### Prompt
Please print the entries below exactly, from the line with "16px -> 12px" through the line with "-> <div> <div>Feder</div>", including both of those lines and leaving out all others.

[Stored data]
+++

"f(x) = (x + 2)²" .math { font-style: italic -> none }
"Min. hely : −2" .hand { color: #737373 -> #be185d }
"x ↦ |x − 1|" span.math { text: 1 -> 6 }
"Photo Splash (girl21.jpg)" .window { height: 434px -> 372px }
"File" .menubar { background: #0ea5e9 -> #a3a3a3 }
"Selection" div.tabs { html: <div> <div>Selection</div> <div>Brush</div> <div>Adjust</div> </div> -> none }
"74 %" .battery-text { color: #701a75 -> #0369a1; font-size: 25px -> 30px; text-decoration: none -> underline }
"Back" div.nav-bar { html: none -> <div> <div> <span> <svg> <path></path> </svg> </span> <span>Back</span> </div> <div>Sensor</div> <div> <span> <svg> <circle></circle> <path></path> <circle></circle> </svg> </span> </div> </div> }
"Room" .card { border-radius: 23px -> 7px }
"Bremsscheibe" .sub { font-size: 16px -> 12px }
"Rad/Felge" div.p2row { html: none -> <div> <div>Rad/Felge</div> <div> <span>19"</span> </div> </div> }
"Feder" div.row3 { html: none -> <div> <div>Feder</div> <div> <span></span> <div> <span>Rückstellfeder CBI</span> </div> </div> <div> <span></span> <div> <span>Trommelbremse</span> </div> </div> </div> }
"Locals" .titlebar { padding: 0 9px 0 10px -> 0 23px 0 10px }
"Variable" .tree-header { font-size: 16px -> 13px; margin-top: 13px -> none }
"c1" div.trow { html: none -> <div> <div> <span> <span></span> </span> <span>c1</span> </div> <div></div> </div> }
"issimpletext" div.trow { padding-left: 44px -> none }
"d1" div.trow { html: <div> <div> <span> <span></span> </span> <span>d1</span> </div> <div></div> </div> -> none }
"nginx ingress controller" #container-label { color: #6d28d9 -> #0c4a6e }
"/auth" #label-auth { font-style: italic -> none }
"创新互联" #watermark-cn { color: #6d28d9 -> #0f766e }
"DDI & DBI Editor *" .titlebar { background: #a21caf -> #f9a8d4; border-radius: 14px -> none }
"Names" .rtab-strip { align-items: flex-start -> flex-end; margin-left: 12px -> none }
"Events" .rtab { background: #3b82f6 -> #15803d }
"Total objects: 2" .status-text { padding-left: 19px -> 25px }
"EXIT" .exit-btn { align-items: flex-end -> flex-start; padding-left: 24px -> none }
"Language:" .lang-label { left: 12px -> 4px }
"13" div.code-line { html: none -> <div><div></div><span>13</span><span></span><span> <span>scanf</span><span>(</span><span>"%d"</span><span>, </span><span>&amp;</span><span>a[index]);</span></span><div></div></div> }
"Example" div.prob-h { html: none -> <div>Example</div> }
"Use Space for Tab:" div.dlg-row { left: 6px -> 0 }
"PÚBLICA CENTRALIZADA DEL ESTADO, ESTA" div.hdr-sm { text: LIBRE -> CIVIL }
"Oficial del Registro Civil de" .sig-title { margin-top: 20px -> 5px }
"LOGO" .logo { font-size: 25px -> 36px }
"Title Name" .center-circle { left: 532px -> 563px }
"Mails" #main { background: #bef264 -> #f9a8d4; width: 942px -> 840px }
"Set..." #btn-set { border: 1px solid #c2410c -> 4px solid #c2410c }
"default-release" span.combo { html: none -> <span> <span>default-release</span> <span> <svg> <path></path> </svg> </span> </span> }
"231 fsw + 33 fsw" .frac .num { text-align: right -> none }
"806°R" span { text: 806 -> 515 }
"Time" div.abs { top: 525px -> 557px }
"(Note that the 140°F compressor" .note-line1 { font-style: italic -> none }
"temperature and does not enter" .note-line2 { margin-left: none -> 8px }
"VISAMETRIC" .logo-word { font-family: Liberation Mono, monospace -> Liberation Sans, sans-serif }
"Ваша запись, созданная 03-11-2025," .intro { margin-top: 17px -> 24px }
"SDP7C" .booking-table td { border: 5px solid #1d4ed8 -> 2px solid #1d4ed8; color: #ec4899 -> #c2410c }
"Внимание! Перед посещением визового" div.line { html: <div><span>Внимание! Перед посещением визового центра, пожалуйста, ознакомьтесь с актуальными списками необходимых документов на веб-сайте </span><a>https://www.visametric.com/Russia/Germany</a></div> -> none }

+++

### Response
"Bremsscheibe" .sub { font-size: 16px -> 12px }
"Rad/Felge" div.p2row { html: none -> <div> <div>Rad/Felge</div> <div> <span>19"</span> </div> </div> }
"Feder" div.row3 { html: none -> <div> <div>Feder</div> <div> <span></span> <div> <span>Rückstellfeder CBI</span> </div> </div> <div> <span></span> <div> <span>Trommelbremse</span> </div> </div> </div> }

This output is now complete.